La riflessione domenicale

Pubblicato giorno 28 ottobre 2023 - In home page, In primo piano, Riflessione domenicale

XXX DOMENICA DEL TEMPO ORDINARIO – A

Letture: Es 22,20-26 /Sal 17 /1Ts 1,5-10 /Mt 22,34-40

“Mi ha amato e ha dato sé stesso per me”.

 “Comandamento” vuol dire parola da vivere, parola di vita. Il “grande” comandamento è la parola di vita prioritaria, è la direzione da tenere sempre. La direzione è “amare”: Dio e il prossimo, fare le cose per amore e con amore.

   Amerai il Signore tuo Dio con tutto il cuore… Subito si scopre che prima di amare Dio, noi siamo già amati da lui prima di esistere. Scopro che la mia esistenza non è frutto di un caso fortuito: io sono stato voluto secondo un ben preciso disegno di amore fin dall’eternità.

Allora non si deve cercare prima di tutto la direzione del nostro amore verso Dio, per amarlo e fare qualcosa per lui. Ma bisogna accorgersi che già da prima e da sempre Dio ha amore, stima, benevolenza verso ciascun essere umano, verso di me, verso ciascuno in particolare.

Una volta scoperta questa relazione di benevolenza, si trova il senso della vita. Viceversa, fuori di questa relazione con Dio è come se si perdesse il senso stesso del proprio esistere.

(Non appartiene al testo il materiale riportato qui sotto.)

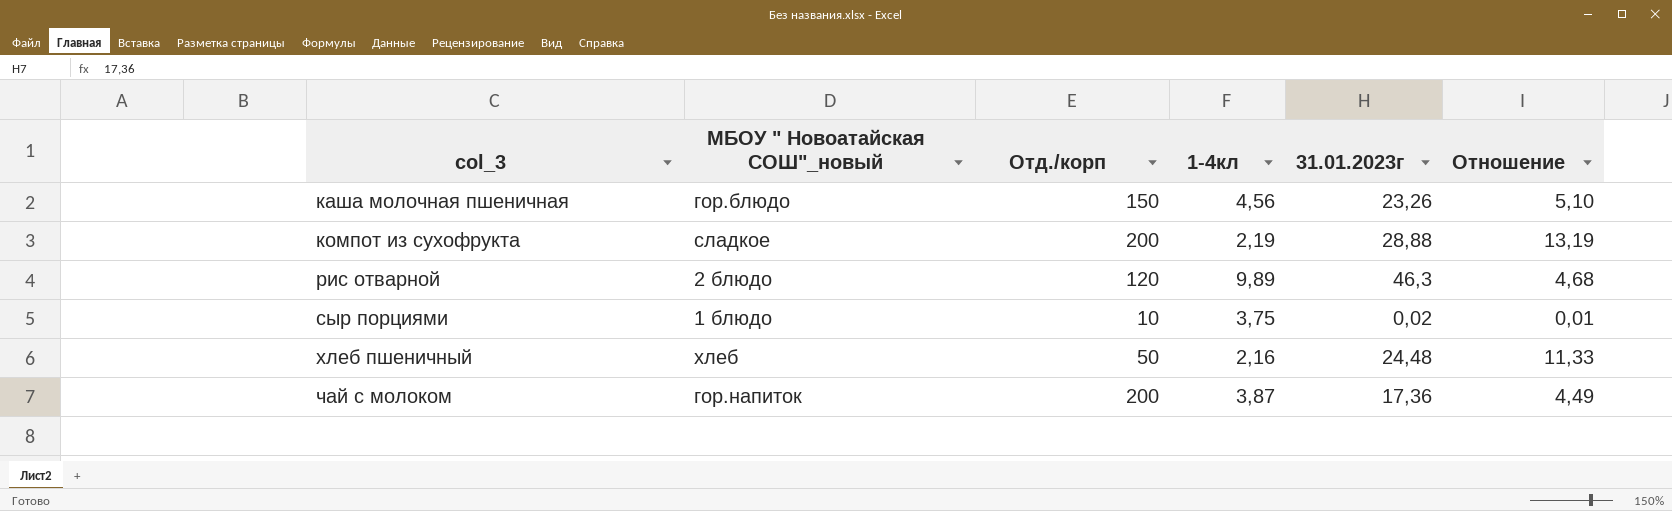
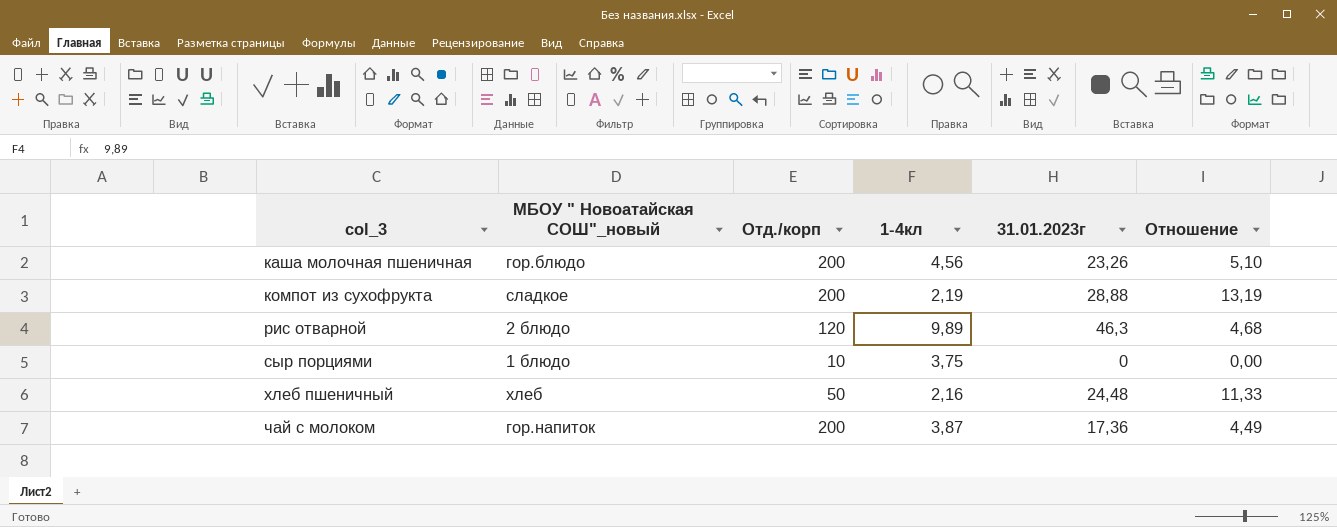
каша молочная пшеничная | Отд./корп: 150 -> 200
сыр порциями | 31.01.2023г: 0,02 -> 0
сыр порциями | Отношение: 0,01 -> 0,00

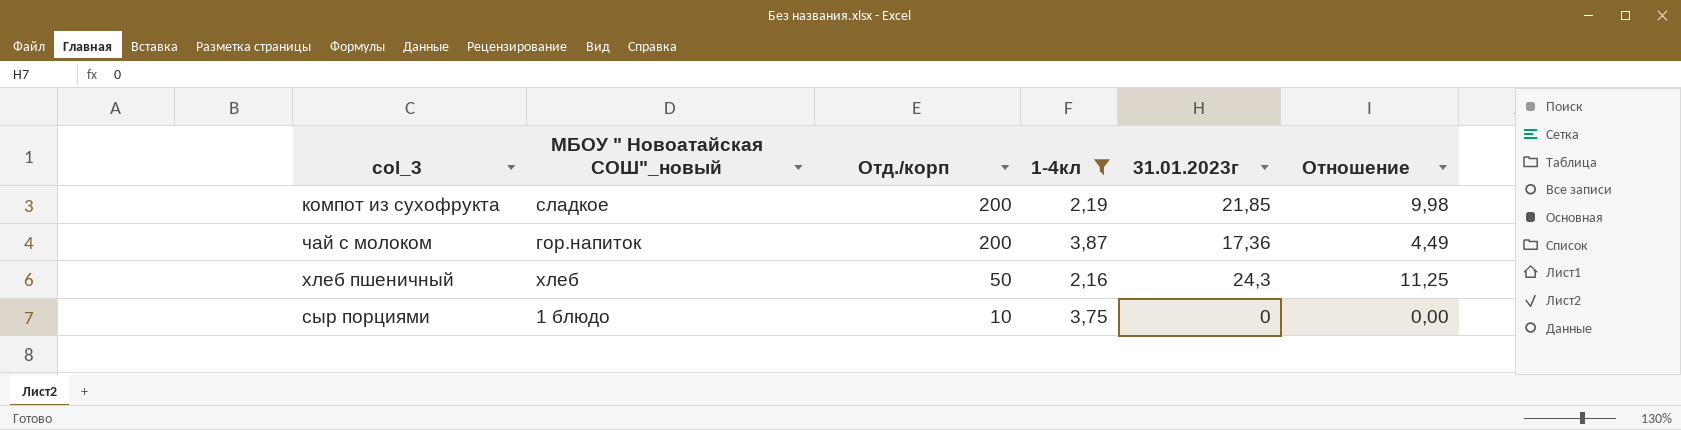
filter: none -> 1-4кл <= 3,87
row order: col_3 ascending -> Отд./корп descending
компот из сухофрукта | 31.01.2023г: 28,88 -> 21,85
компот из сухофрукта | Отношение: 13,19 -> 9,98
хлеб пшеничный | 31.01.2023г: 24,48 -> 24,3
хлеб пшеничный | Отношение: 11,33 -> 11,25

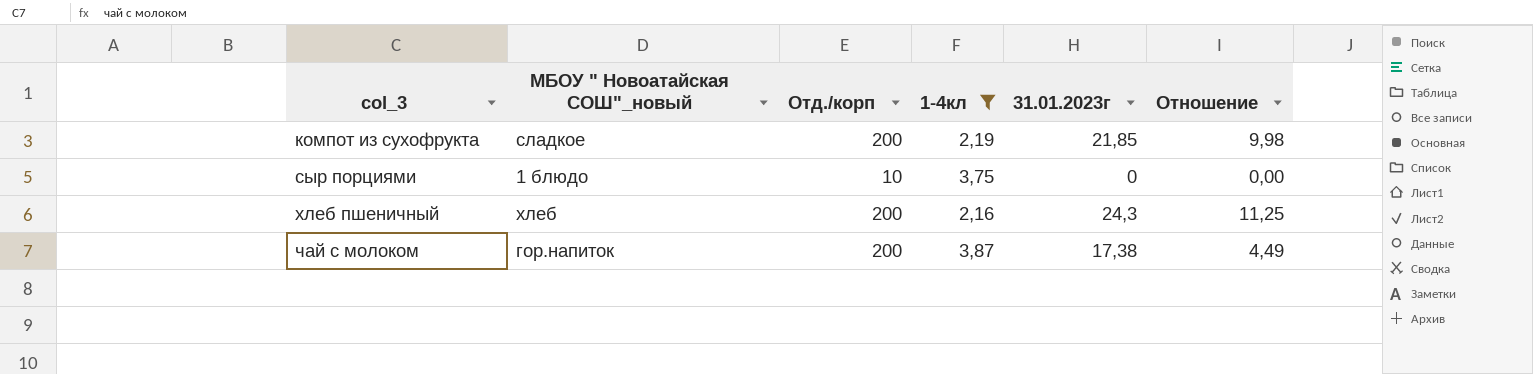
row order: Отд./корп descending -> col_3 ascending
хлеб пшеничный | Отд./корп: 50 -> 200
чай с молоком | 31.01.2023г: 17,36 -> 17,38

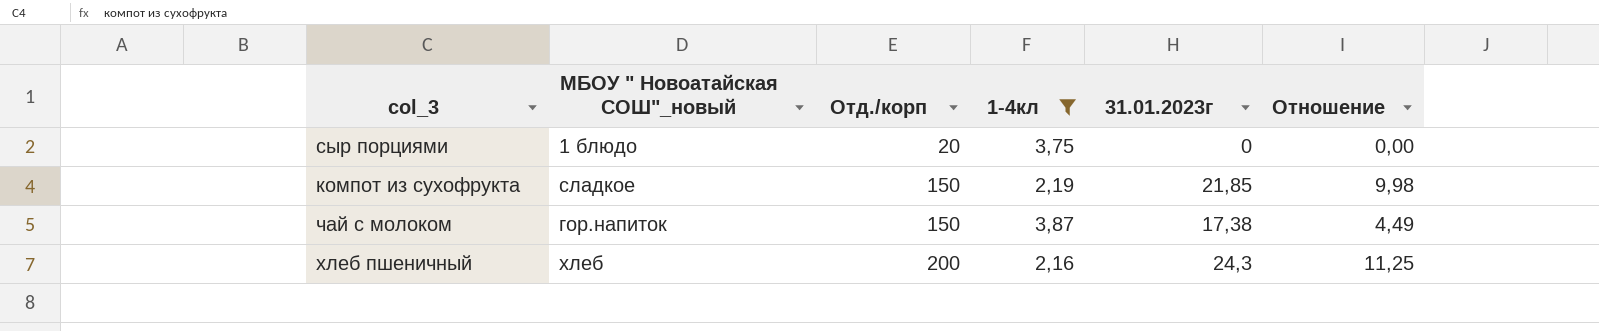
row order: col_3 ascending -> Отд./корп ascending
сыр порциями | Отд./корп: 10 -> 20
компот из сухофрукта | Отд./корп: 200 -> 150
чай с молоком | Отд./корп: 200 -> 150

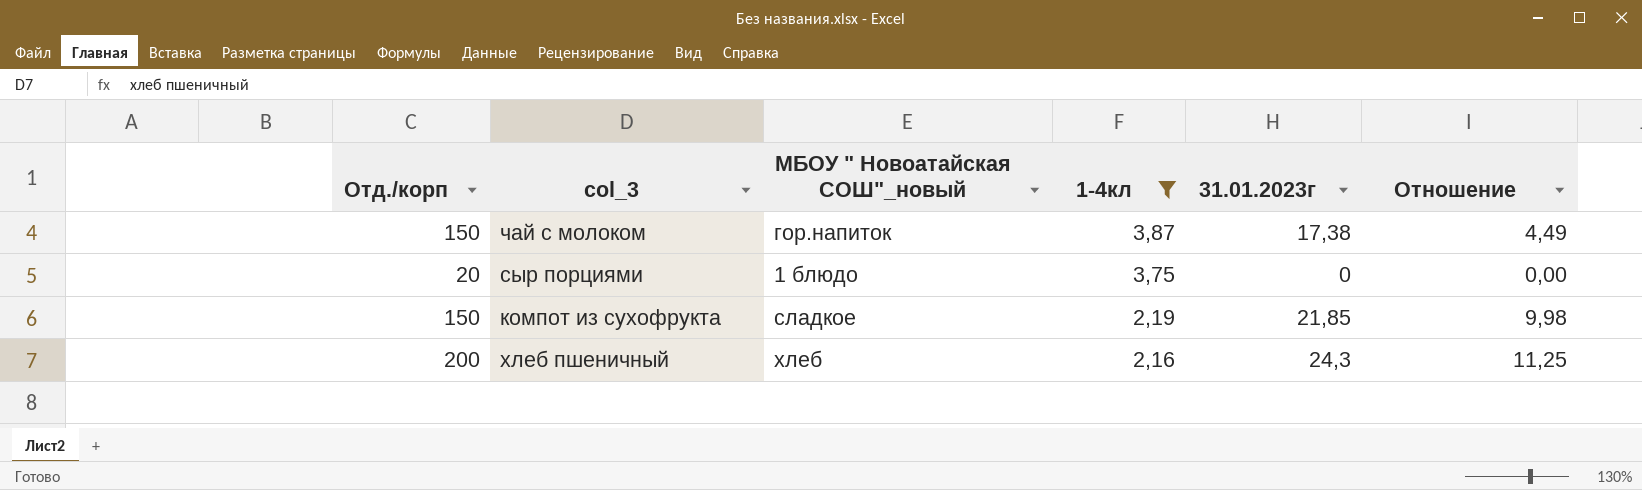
row order: Отд./корп ascending -> 1-4кл descending
column Отд./корп | position: 3 -> 1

Dio rivela a ognuno chi è e cosa vale. Solo Dio mi rivela quanto ognuno è stato amato. L’atteggiamento benevolo di Dio prescinde da qualsiasi merito.

Inoltre, il suo atteggiamento di amore non cambia mai, neanche quando uno non è per niente amabile, neanche se ribelle e peccatore.

L’amore di Dio è completamente gratuito, disinteressato, immeritato… e Dio vuole portare anche noi quasi allo stesso livello e a capire la sua gratuità fino a ricambiarla… ma non per ricambiare a lui, bensì verso il prossimo, riversando verso il prossimo la grazia ricevuta.

Scrive S. Paolo: Mi ha amato e ha dato sé stesso per me.

Non solo mi ha voluto quando ancora non esistevo, ma mi ha scelto, mi ha chiamato e ha dato sé stesso per me.

Questo ha scoperto S. Paolo e questo vale per ciascuno. Perciò segue come una conseguenza la seconda parte: Amerai il prossimo come te stesso.

Posso amare l’altro come me stesso, ossia come Dio mi ama. Posso amare l’altro come me stesso proprio perché Dio ha manifestato in una storia concreta il suo appassionato amore per me.

È Dio che rende possibile che amiamo l’altro come lui ama, cioè amare il forestiero, il povero, l’indigente al di fuori della sua desiderabilità e attrattività.

Perfino se il prossimo non è amabile… perché così siamo amati da Dio.

La parola “amare” esprime anche slancio e non semplicemente “obbedire” (se si tratta di Dio) o “servire” (se si tratta del prossimo).

È amore e quindi, in ogni caso, slancio, sentimento, dedizione, legame: amare appunto.